The bar has been on the real estate market for about a month, but no one has stepped up yet with a viable offer, said Bryan Carter, one of the co-owners of the Knuckle.
“We’ve had some tire kickers, but not really anything. This is a big deal. It might sell, but then again it might not ever sell,” Carter matter-of-factly said.
The Knuckle, 931 First St., covers 45,000 square-feet on one of the busiest corners in town during the annual Sturgis Motorcycle Rally. It is listed with Tom Rau and Dan Martin of Re Max Results of Rapid City.
“We waited to put it on the market, because we wanted to have a meeting with our staff first,” Carter said.
Carter and the other owners are looking to lighten the load.
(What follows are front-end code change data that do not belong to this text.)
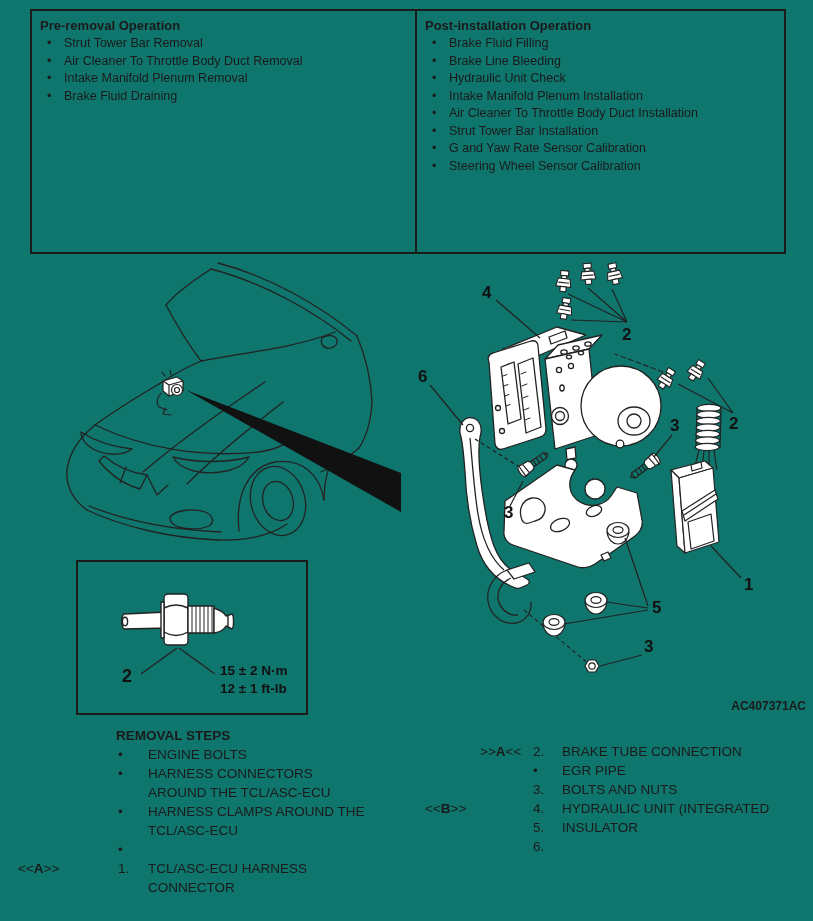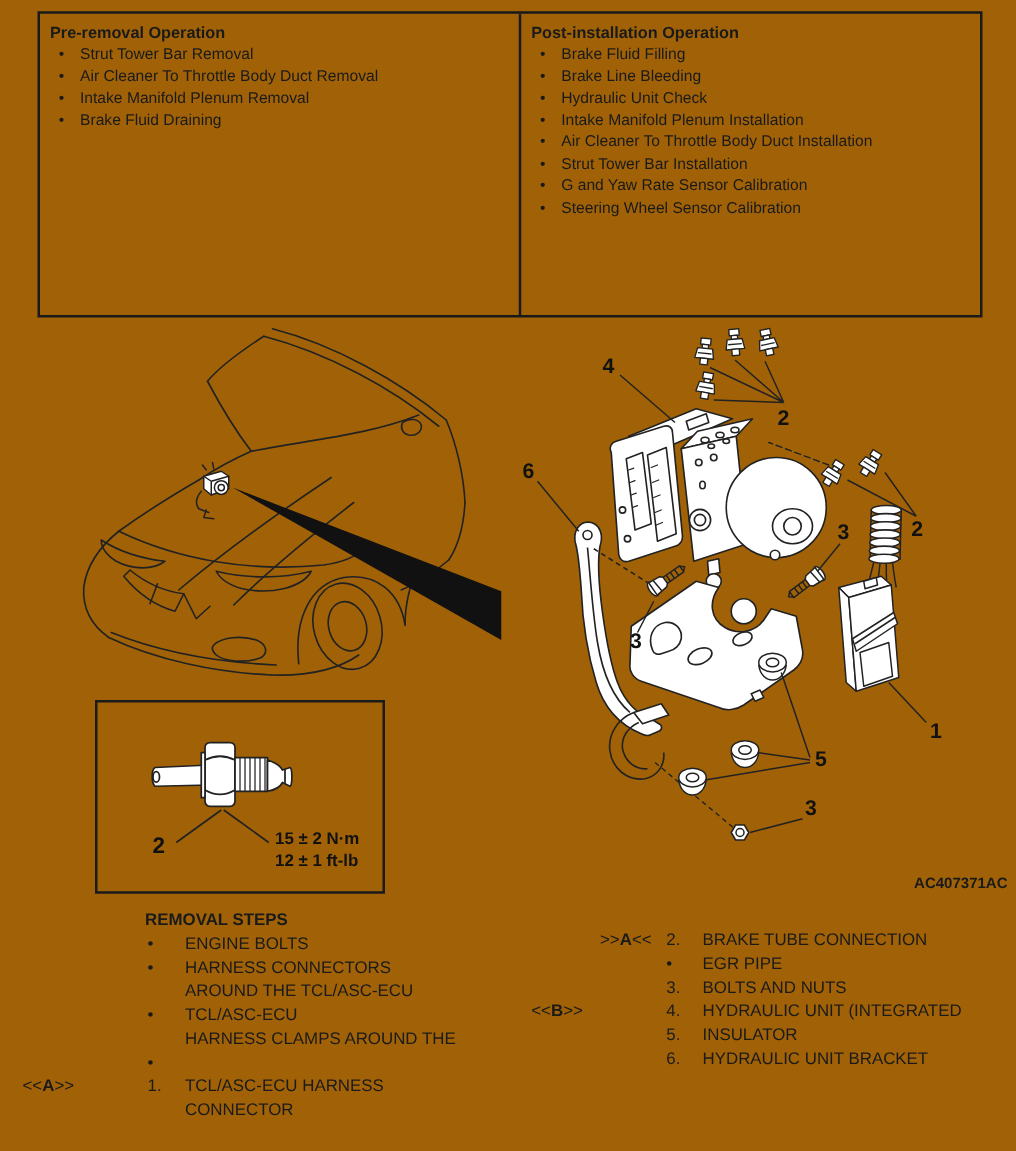"Pre-removal Operation" #page { background: #a16207 -> #0f766e }
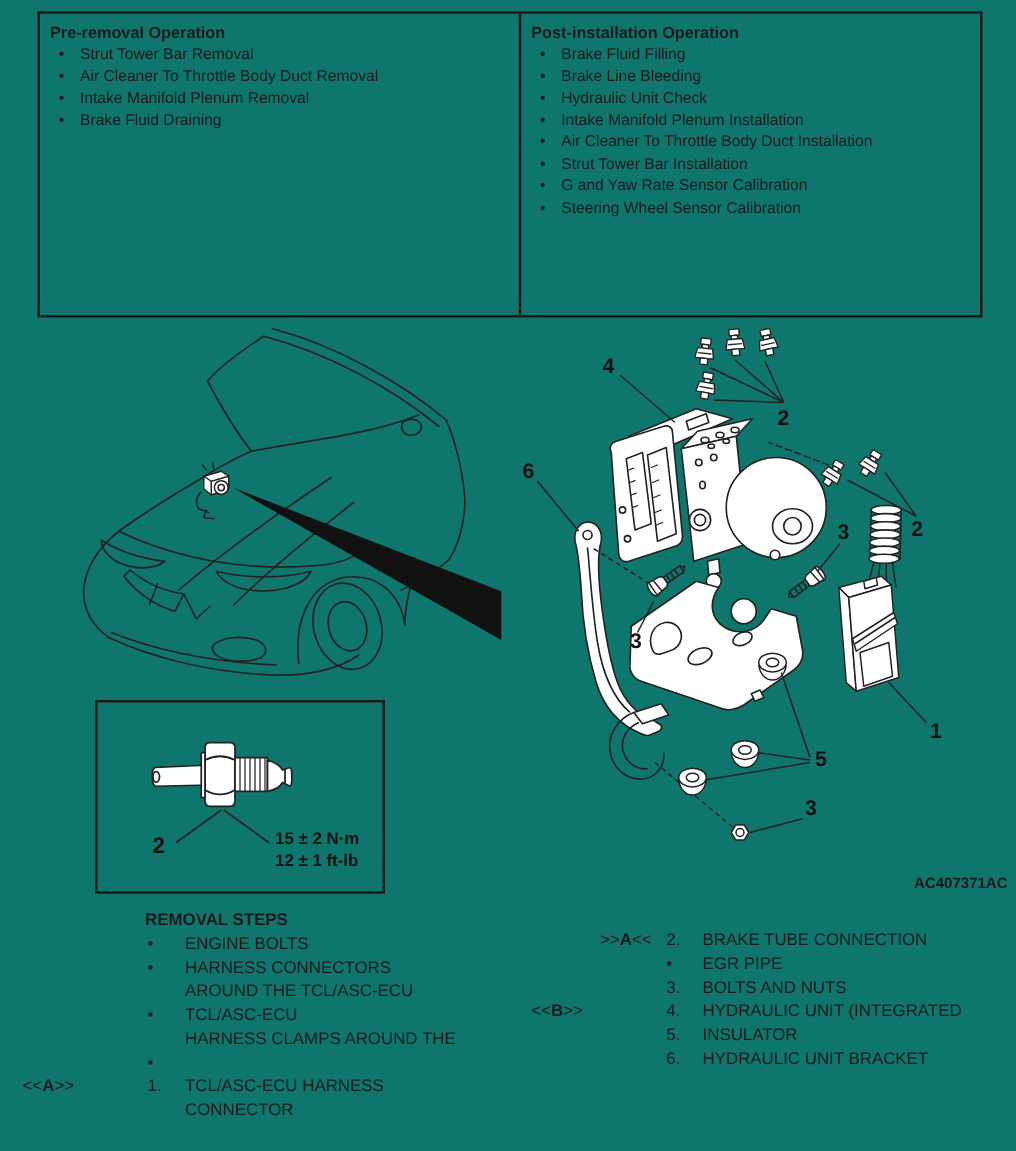"TCL/ASC-ECU" div { order: before "HARNESS CLAMPS AROUND THE" -> after "HARNESS CLAMPS AROUND THE" }
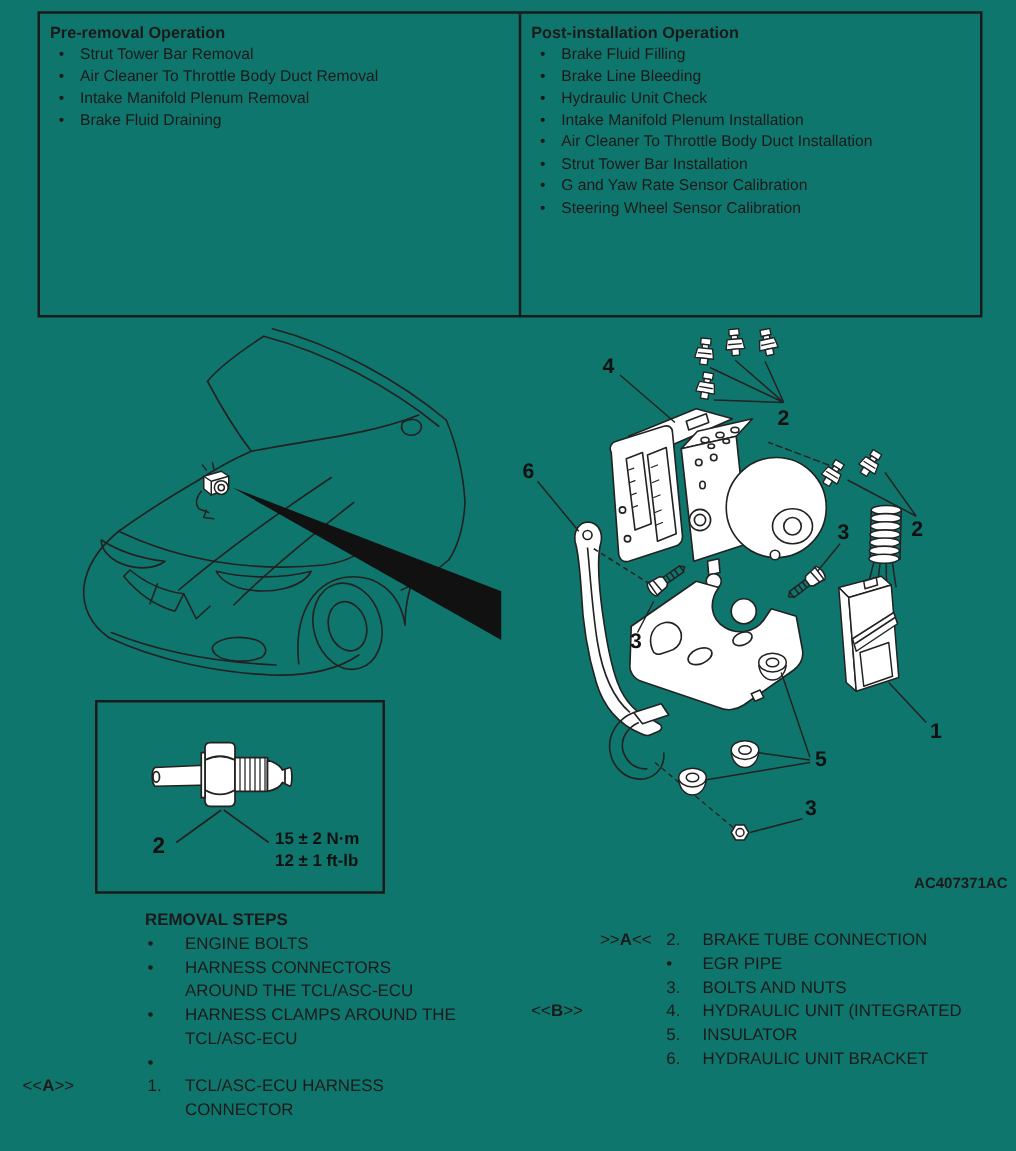"HYDRAULIC UNIT BRACKET" span.txt { html: <span> <div>HYDRAULIC UNIT BRACKET</div> </span> -> none }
They are busy with a new venture — the 18,000 square-foot Sturgis Brewing Co. in southeast Sturgis that is expected to be finished by next fall.
Owners of the Knuckle started brewing their own beer in 2014. The brews proved so popular that they couldn’t keep up. That’s when the idea of building their own large-scale brewery surfaced.
“In the new building, we will be capable of brewing about 7,000 barrels a year. That’s seven times bigger than what we are right now,” he said.
The brewing equipment will not be sold with the property, Carter said. But the new Sturgis Brewing Co. would be willing to brew for the new owners, he said.
The real estate listing says the Knuckle has been a must see for rally goers for years with two restaurant/bars and an open-air pavilion featuring bands, bull riding and sanctioned fights.
Unlike other rally bars, the Knuckle Saloon and Knuckle Brewing Co. both remain open year-around. They host weddings, Sturgis Mustang Rally, family and class reunions. During the rally, outside vendor space is made available which adds to the property’s profitability.
The owners of the Knuckle had a business appraisal done before putting it on the market.
“We didn’t know what to ask for it. The appraisal came in pretty much where we thought it would,” Carter said.
If the Knuckle doesn’t sell, it would just mean that current owners and managers would have to split their time between the two properties.
“We’ve already made some changes in management. That’s a work in process,” Carter said. “Trying to run them both would be a handful.”
With the 80th Sturgis Motorcycle Rally coming up in 2020, Carter is optimistic that someone will want to buy the Knuckle.
“It’s a great opportunity for somebody. We have some awesome staff. I know they would be in good hands with someone new. It’s been fun, but it’s time for some new blood,” Carter said.